WHAT NEEDS TO BE DONE
Copy each entry below exactly as it reads.

DATA SECTION
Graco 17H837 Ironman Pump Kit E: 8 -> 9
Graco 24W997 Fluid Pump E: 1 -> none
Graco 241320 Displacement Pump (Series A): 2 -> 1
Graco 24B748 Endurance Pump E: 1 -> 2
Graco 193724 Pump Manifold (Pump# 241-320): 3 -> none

RESPONSE TO THIS EXERCISE
Graco 17H837 Ironman Pump Kit E: 8 -> 9
Graco 24W997 Fluid Pump E: 1 -> none
Graco 241320 Displacement Pump (Series A): 2 -> 1
Graco 24B748 Endurance Pump E: 1 -> 2
Graco 193724 Pump Manifold (Pump# 241-320): 3 -> none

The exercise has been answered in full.